Langkah Soeharto itu tentu berawal dari kondisi Indonesia saat itu dimana menjelang krisis ekonomi 1997 yang sangat mempengaruhi stabilitas ekonomi dan politik, maka salah satu solusinya adalah harus meminjam uang ke IMF meski mengorbankan Habibie. Pilihan itu jelas untuk mempertahankan kekuasaannya. Industri strategis Habibie pun terbunuh secara politik yakni hasrat berkuasa dari rezim Soeharto.

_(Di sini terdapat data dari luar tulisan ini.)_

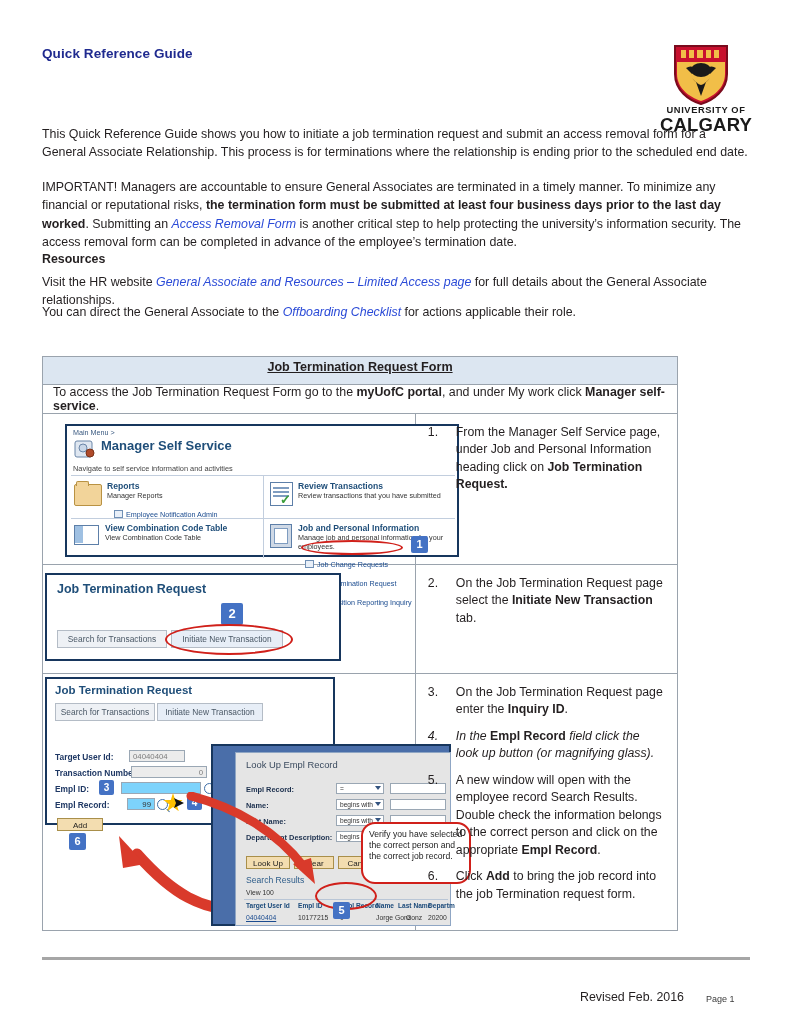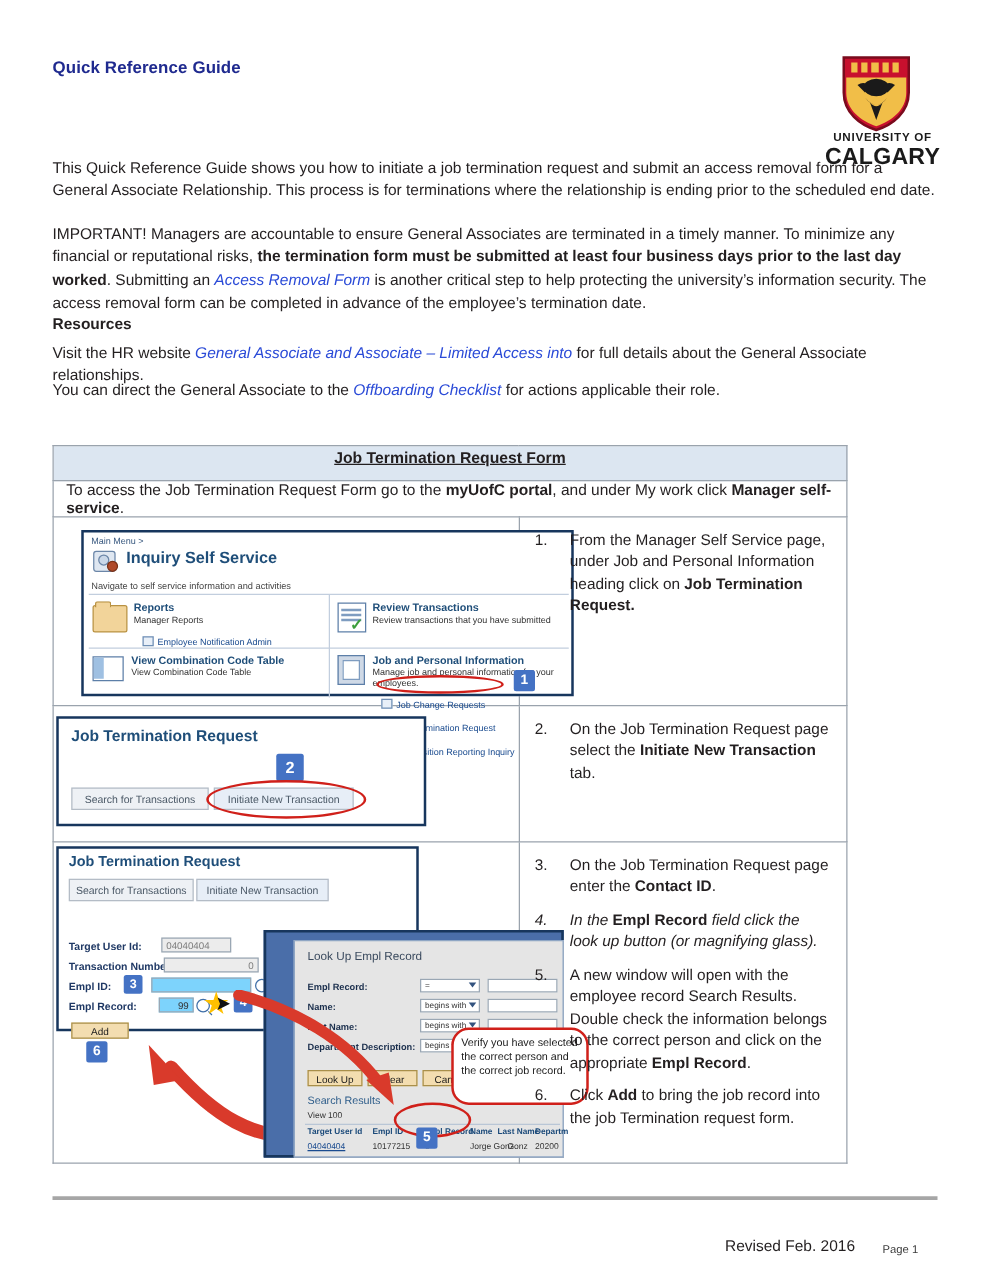--- a/index.html
+++ b/index.html
@@ -163,21 +163,21 @@
       <div class="lt2">CALGARY</div>
     </div>
   </div>
 
   <div class="body-txt p1">This Quick Reference Guide shows you how to initiate a job termination request and submit an access removal form for a General Associate Relationship. This process is for terminations where the relationship is ending prior to the scheduled end date.</div>
 
   <div class="body-txt p2"><span>IMPORTANT! Managers are accountable to ensure General Associates are terminated in a timely manner. To minimize any financial or reputational risks, </span><b>the termination form must be submitted at least four business days prior to the last day worked</b><span>. Submitting an </span><a class="lnk" href="#">Access Removal Form</a><span> is another critical step to help protecting the university’s information security. The access removal form can be completed in advance of the employee’s termination date.</span></div>
 
   <div class="res-h">Resources</div>
 
-  <div class="body-txt p3"><span>Visit the HR website </span><a class="lnk" href="#">General Associate and Associate – Limited Access into</a><span> for full details about the General Associate relationships.</span></div>
+  <div class="body-txt p3"><span>Visit the HR website </span><a class="lnk" href="#">General Associate and Resources – Limited Access page</a><span> for full details about the General Associate relationships.</span></div>
 
   <div class="body-txt p4"><span>You can direct the General Associate to the </span><a class="lnk" href="#">Offboarding Checklist</a><span> for actions applicable their role.</span></div>
 
   <table class="tbl">
     <tbody>
         <tr>
       <td class="th-cell" colspan="2">
         <span>Job Termination Request Form</span>
       </td>
     </tr>
@@ -188,21 +188,21 @@
     <tr>
       <td class="shot-cell" style="height:150px">
 
         <div class="ps" id="p1box">
           <div class="mm">Main Menu &gt;</div>
           <svg style="position:absolute;left:6px;top:11px;width:24px;height:24px" viewBox="0 0 24 24">
             <rect x="2" y="4" width="17" height="16" rx="2" fill="#dfe7f1" stroke="#6b86a8"></rect>
             <circle cx="10" cy="11" r="4" fill="#c9d7e8" stroke="#6b86a8"></circle>
             <circle cx="17" cy="16" r="4" fill="#b04a2a" stroke="#7a3218"></circle>
           </svg>
-          <div class="mss">Inquiry Self Service</div>
+          <div class="mss">Manager Self Service</div>
           <div class="navtxt">Navigate to self service information and activities</div>
           <div class="hr1"></div>
           <div class="vline"></div>
           <div class="hr2"></div>
 
           <div class="folder" style="left:7px;top:58px"></div>
           <div style="position:absolute;left:40px;top:55px">
             <div class="sec-h">Reports</div>
             <div class="sec-s">Manager Reports</div>
             <div style="margin-top:3px;margin-left:7px"><span class="mini-ico"></span><span class="sub-l">Employee Notification Admin</span></div>
@@ -364,21 +364,21 @@
           <path d="M6 4 C52 16 92 40 118 74" stroke="#d93a2b" stroke-width="9" fill="none" stroke-linecap="round"></path>
           <path d="M130 92 L108 72 L126 66 Z" fill="#d93a2b"></path>
         </svg>
 
         <div class="ellipse" style="left:272px;top:208px;width:58px;height:24px"></div>
         <div class="cnum" style="left:290px;top:228px;width:17px;height:17px;line-height:17px">5</div>
 
       </td>
       <td class="step-cell">
         <ol class="steps">
-          <li><span class="num">3.</span><span>On the Job Termination Request page enter the </span><b>Contact ID</b><span>.</span></li>
+          <li><span class="num">3.</span><span>On the Job Termination Request page enter the </span><b>Inquiry ID</b><span>.</span></li>
           <li class="ital"><span class="num">4.</span><span>In the </span><b>Empl Record</b><span> field click the look up button (or magnifying glass).</span></li>
           <li><span class="num">5.</span><span>A new window will open with the employee record Search Results. Double check the information belongs to the correct person and click on the appropriate </span><b>Empl Record</b><span>.</span></li>
           <li><span class="num">6.</span><span>Click </span><b>Add</b><span> to bring the job record into the job Termination request form.</span></li>
         </ol>
       </td>
     </tr>
   </tbody>
     </table>
 
   <div class="foot-rule"></div>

Jika kita tidak ingin mengulangi kesalahan yang sama maka sudah semestinya Menristek haruslah ilmuwan murni yang berkapasitas mumpuni, tidak harus seperti Habibie tetapi minimal bisa bersaing dengan negara lain seperti Cina, Amerika atau negara-negara Eropa lainnya dan posisinya harus terlepas dari ikatan kepentingan politik praktis apapun agar leluasa melakukan riset sesuai keahliannya maka niscaya bangsa Indonesia kemudian tidak kehilangan harapan ditengah persaingan teknologi yang kian ketat ini untuk mampu kembali menghasilkan teknologi baru yang ikut menentukan peradaban dunia di masa depan.

Belajar dari perjalanan Habibie maka menjadi catatan penting bahwa masa depan riset dan teknologi indonesia hanya akan bertumbuh dengan baik apabila ditunjang dengan iklim akademik dan iklim politik yang kondusif yakni membangun sumber daya manusia terutama yang berprestasi di bidang teknologi tertentu untuk dapat dikembangkan secara optimal yang diharapkan dalam prosesnya tidak terpolitisasi untuk kepentingan politik praktis tertentu tetapi biarkan kekayaan intelektual anak bangsa diapresiasi secara objektif untuk mengangkat citra bangsa di mata dunia. semoga bangsa ini  kedepannya dapat melahirkan habibie-habibie baru di masa depan.